A $cat^2$-group is a double groupoid (or, equivalently, double category) internal to the category Grp of groups. It is a $cat^1$-object in the category of $cat^1$-groups. It is a group with two independent $cat^1$-group structures.

In the same ‘mode’ as the detailed algebraic definition of cat-1-group we have the following:

# Algebraic definition

A $cat^2$-group is a quintuple, $(G,s_1,s_2, t_1,t_2)$, where $G$ is a group and $s_i,t_i$, $i = 1,2$, are endomorphisms of $G$ satisfying conditions

1. $s_i t_i = t_i$ and $t_i s_i = s_i$, for $i = 1,2$ whilst $s_i s_j = s_j s_i$, $t_i t_j = t_j t_i$ and $s_i t_j = t_j s_i$ for $i \neq j$;
2. $[Ker\,s_i, \,Ker\,t_i ] = 1$, for $i = 1,2$.

# Remarks

$cat^2$-groups are equivalent to crossed squares.

• Note that to calculate a colimit it is better to work with crossed squares, but to prove something is a colimit, it is better to work with $cat^2$-groups.

• $cat^2$-groups are a special case of cat-n-groups, which are $n$-fold groupoids in the $Grp$.

• The use of $n$-fold groupoids in $Grp$ rather than $(n+1)$-groupoids means that information contained in the ‘model’ is more ‘spread out’, but is often repeated in different forms in different parts of the model.

• The homotopical example found by Loday can be seen as follows. Let $(X;A,B)$ be a pointed triad, so that $A,B \subseteq X$. Let $\Phi$ be the space of maps $I^3 \to X$ which map the faces of direction $1$ to the base point, the faces of direction $2$ into $A$ and the faces of direction $3$ into $B$. Let $G = \Pi'(X;A,B)= \pi_1(\Phi,*)$. Then $G$ is certainly a group. The surprise is that the compositions of cubes in directions $2$ and $3$ are inherited by $G$ to make it a $cat^2$-group. The equivalent crossed square is the classical one $\Pi(X;A,B)$ involving triad homotopy groups.

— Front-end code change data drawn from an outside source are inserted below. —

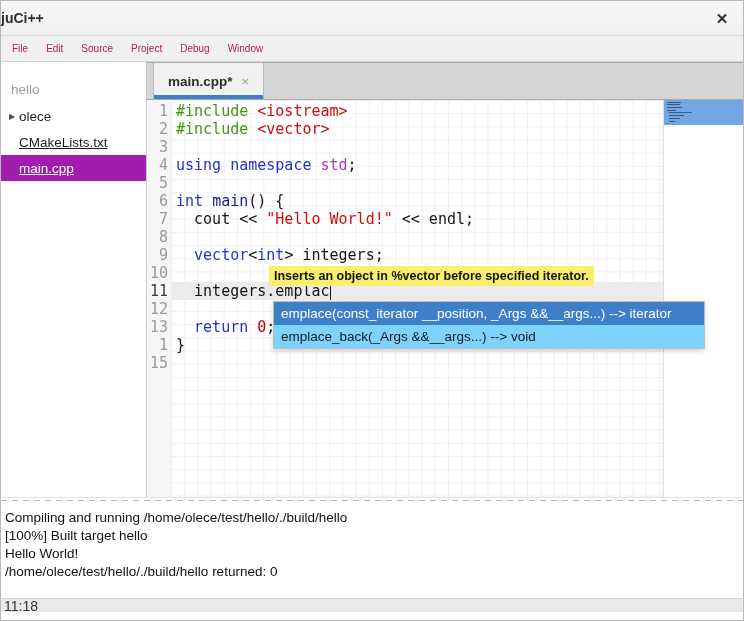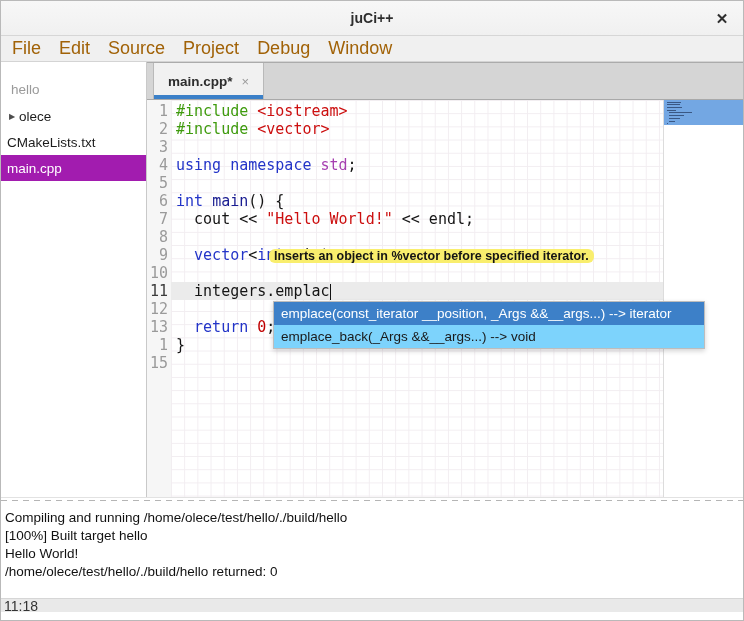--- a/index.html
+++ b/index.html
@@ -14,7 +14,7 @@
   
   .titlebar { height:35px; background:linear-gradient(#f7f7f7,#f0f0f0);
     border-bottom:1px solid #d6d6d6; position:relative;
-    display:flex; align-items:center; justify-content:center; flex:0 0 auto; }
+    display:flex; align-items:center; flex:0 0 auto; }
   .title { font-weight:bold; color:#2d2d2d; font-size:14px; }
   .close-btn { position:absolute; right:10px; top:7px; width:22px; height:22px;
     display:flex; align-items:center; justify-content:center;

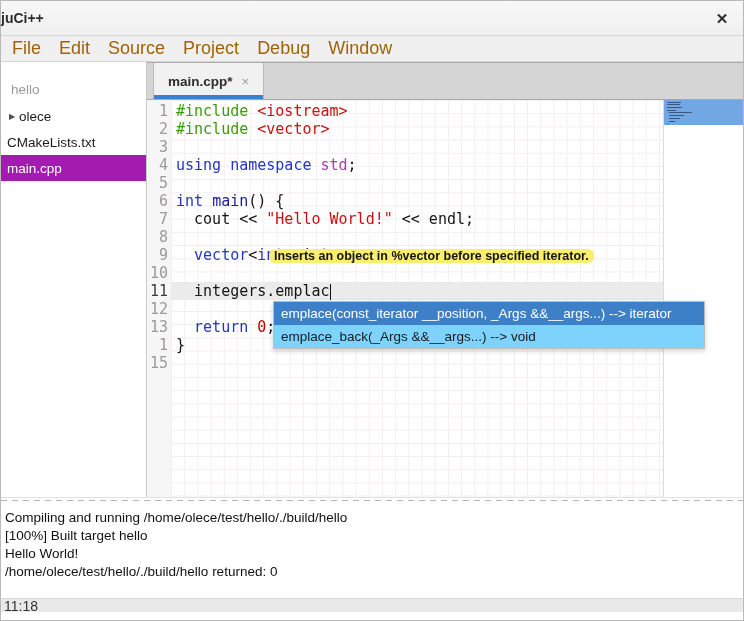--- a/index.html
+++ b/index.html
@@ -23,7 +23,7 @@
   
   .menubar { height:26px; background:#f0f0f0; border-bottom:1px solid #d4d4d4;
     display:flex; align-items:center; padding-left:2px; flex:0 0 auto; }
-  .menu-item { padding:3px 9px; font-size:18px; color:#a16207; }
+  .menu-item { padding:3px 9px; font-size:10px; color:#be185d; }
 
   
   .content { flex:0 0 435px; display:flex; overflow:hidden; }

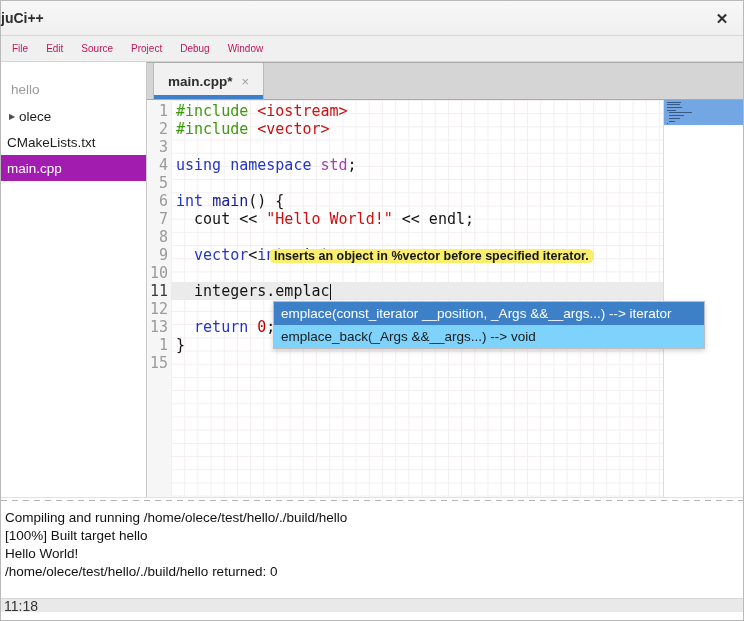--- a/index.html
+++ b/index.html
@@ -35,7 +35,7 @@
   .tree-row { height:26px; display:flex; align-items:center; color:#1c1c1c; }
   .tree-row .tw { width:16px; text-align:center; font-size:8px; color:#4d4d4d; padding-left:6px;}
   .tree-row .lbl { padding-left:2px; }
-  .tree-row.indent .lbl { padding-left:6px; }
+  .tree-row.indent .lbl { padding-left:18px;text-decoration:underline; }
   .tree-row.selected { background:#a21caf; color:#ffffff; }
 
   

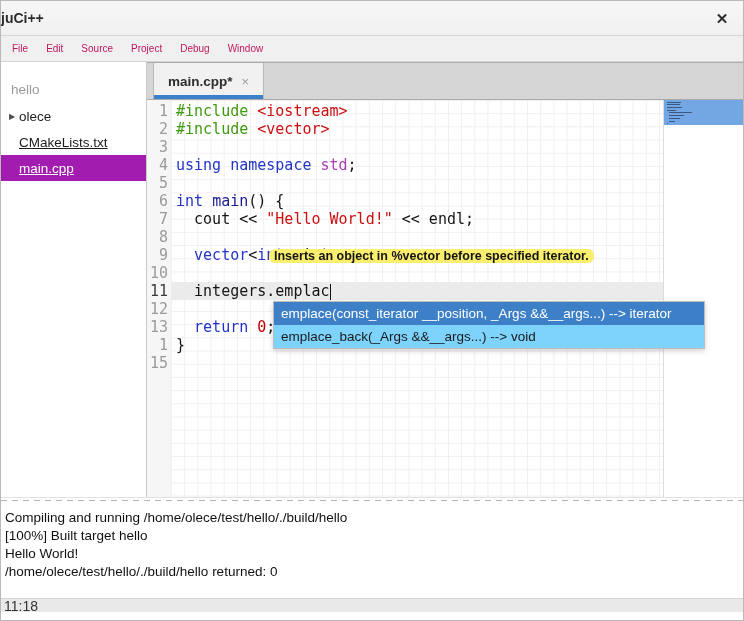--- a/index.html
+++ b/index.html
@@ -82,9 +82,9 @@
   .mini-bar { height:1px; margin-bottom:0.6px; background:rgba(22,40,75,0.62); }
 
   
-  .doc-tooltip { position:absolute; left:122px; top:149px; height:14px;
+  .doc-tooltip { position:absolute; left:122px; top:166px; height:20px;
     background:#f9ee6d; color:#141414; font-size:12.5px; font-weight:bold;
-    display:flex; align-items:center; padding:0 5px; white-space:nowrap; z-index:5;border-radius:6px; }
+    display:flex; align-items:center; padding:0 5px; white-space:nowrap; z-index:5; }
   .ac-popup { position:absolute; left:126px; top:201px; width:432px;
     background:#7dd3fc; border:1px solid #bdbdbd;
     box-shadow:0 2px 5px rgba(0,0,0,0.18); z-index:6; font-size:13.5px; }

Loday gives the more general description in terms of squares of spaces and the fundamental groups of the associated fibration sequences, and the proof of the $cat^2$-structure uses bisimplicial methods. This generalises nicely to the $n$-fold case.

It is not completely clear how best to deal with the many-pointed case, but working within categories of groupoids with a given set, $O$, of objects is one possibility. There are then change of ‘object’ functors between the categories, leading to a fibered category situation.

• J.-L. Loday, Spaces with finitely many homotopy groups, J.Pure Appl. Alg., 24 (1982), 179–202.

• R. Brown and J.-L. Loday, Van Kampen theorems for diagrams of spaces, Topology, 26 (1987), 311–337.